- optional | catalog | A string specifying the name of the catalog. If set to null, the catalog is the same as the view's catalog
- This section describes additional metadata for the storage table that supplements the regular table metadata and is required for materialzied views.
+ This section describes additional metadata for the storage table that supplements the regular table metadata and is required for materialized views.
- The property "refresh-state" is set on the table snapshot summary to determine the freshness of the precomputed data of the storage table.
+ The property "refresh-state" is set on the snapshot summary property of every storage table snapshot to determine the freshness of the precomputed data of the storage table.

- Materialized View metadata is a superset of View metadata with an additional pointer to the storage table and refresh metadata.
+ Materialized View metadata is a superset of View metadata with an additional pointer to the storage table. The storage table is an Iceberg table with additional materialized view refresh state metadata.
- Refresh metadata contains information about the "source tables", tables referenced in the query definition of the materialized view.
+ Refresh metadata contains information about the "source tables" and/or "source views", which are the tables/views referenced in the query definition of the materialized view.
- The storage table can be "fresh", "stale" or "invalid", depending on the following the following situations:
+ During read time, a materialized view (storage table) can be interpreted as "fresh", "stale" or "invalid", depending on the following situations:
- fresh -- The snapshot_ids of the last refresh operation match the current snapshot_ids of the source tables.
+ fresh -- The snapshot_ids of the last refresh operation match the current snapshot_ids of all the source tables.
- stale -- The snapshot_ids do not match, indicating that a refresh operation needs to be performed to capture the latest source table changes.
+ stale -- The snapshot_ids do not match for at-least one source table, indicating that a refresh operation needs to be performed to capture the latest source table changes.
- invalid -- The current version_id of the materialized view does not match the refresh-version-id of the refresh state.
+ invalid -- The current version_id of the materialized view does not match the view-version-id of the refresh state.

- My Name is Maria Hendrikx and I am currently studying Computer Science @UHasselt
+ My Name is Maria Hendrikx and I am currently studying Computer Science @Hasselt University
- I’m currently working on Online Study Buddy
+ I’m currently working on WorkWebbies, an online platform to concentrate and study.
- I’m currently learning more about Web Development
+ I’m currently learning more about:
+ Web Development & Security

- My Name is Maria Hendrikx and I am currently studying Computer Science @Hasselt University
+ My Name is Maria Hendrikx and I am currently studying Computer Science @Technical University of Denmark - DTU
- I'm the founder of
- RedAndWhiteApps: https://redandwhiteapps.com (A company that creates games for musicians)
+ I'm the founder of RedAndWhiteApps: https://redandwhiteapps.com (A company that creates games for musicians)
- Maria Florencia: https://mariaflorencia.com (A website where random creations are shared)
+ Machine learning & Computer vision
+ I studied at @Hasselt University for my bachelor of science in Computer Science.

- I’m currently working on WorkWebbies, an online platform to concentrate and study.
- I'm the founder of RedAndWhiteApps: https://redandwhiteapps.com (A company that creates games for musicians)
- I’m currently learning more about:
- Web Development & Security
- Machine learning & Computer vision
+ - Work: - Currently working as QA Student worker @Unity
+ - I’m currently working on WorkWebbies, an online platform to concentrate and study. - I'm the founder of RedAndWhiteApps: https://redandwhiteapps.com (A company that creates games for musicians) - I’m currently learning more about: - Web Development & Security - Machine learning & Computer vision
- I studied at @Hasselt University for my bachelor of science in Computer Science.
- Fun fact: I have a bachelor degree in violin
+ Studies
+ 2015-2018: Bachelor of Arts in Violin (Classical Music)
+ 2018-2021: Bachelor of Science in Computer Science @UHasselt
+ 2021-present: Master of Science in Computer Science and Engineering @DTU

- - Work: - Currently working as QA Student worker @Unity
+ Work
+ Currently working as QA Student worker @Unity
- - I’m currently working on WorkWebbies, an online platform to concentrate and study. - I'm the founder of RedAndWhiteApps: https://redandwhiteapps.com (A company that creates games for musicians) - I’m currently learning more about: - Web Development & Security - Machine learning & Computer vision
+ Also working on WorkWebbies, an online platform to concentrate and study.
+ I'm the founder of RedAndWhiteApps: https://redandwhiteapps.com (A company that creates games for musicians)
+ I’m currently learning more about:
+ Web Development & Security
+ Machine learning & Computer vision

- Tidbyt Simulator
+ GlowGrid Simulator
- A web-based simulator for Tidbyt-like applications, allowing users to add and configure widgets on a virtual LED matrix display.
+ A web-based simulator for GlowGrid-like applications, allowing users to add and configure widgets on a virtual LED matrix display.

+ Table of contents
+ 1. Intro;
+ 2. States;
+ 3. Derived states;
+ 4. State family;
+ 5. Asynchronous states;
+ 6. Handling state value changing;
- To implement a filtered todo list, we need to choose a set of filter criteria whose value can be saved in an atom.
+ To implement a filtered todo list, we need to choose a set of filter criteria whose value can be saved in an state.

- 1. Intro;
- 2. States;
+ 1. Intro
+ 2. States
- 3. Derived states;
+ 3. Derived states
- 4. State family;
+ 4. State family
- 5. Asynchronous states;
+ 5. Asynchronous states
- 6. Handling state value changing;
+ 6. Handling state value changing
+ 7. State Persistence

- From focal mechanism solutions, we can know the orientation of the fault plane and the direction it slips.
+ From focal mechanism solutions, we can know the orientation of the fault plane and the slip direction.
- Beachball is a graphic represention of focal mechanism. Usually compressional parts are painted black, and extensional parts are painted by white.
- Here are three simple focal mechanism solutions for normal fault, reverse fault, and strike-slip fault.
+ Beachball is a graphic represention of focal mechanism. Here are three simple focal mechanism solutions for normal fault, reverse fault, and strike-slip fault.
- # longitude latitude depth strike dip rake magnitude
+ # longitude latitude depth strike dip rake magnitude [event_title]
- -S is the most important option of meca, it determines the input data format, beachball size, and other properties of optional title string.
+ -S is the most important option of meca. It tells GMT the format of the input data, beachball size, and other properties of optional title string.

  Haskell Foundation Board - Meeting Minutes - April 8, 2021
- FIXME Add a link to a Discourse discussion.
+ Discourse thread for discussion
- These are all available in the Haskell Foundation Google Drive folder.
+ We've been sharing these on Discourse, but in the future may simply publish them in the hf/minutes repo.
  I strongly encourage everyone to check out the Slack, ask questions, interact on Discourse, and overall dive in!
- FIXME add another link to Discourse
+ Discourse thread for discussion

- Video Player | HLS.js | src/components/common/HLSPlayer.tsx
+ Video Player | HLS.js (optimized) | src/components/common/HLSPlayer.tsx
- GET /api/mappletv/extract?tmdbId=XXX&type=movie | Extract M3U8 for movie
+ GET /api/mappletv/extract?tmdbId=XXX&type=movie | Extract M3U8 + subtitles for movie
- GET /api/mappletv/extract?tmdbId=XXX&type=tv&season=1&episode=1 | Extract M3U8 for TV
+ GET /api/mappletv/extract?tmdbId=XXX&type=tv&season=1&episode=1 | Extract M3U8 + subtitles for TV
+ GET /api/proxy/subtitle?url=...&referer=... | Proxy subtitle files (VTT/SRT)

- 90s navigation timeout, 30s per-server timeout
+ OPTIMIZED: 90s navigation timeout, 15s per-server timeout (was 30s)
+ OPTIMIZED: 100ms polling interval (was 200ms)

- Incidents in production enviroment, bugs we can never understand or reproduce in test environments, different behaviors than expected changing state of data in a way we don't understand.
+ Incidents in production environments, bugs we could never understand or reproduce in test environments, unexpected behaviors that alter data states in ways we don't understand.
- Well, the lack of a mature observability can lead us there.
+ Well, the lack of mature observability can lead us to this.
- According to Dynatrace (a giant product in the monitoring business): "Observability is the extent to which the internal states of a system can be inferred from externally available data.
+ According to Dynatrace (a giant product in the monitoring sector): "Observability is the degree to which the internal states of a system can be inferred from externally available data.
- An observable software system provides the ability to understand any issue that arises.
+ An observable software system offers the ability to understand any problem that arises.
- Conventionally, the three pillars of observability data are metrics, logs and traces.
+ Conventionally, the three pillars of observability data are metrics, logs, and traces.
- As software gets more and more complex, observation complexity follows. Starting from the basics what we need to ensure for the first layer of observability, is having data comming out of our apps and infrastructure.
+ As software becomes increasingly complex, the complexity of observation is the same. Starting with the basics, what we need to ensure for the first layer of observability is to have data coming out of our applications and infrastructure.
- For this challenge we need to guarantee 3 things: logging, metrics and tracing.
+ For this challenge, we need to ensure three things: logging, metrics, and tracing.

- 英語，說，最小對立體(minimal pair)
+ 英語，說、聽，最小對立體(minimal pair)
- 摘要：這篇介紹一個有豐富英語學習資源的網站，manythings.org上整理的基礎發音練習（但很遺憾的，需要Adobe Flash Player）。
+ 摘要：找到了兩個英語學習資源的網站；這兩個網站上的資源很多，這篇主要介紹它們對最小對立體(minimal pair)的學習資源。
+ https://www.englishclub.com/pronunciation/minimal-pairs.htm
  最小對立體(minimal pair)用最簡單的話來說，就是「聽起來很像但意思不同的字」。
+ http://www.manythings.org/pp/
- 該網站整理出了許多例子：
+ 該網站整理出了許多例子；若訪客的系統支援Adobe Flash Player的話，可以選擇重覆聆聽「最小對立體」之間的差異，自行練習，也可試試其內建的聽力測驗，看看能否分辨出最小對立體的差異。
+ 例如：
#####
• [TASK GOAL]
Show the lines of the records that include the string "challenge".

• [WRITTEN RESPONSE]
- For this challenge we need to guarantee 3 things: logging, metrics and tracing.
+ For this challenge, we need to ensure three things: logging, metrics, and tracing.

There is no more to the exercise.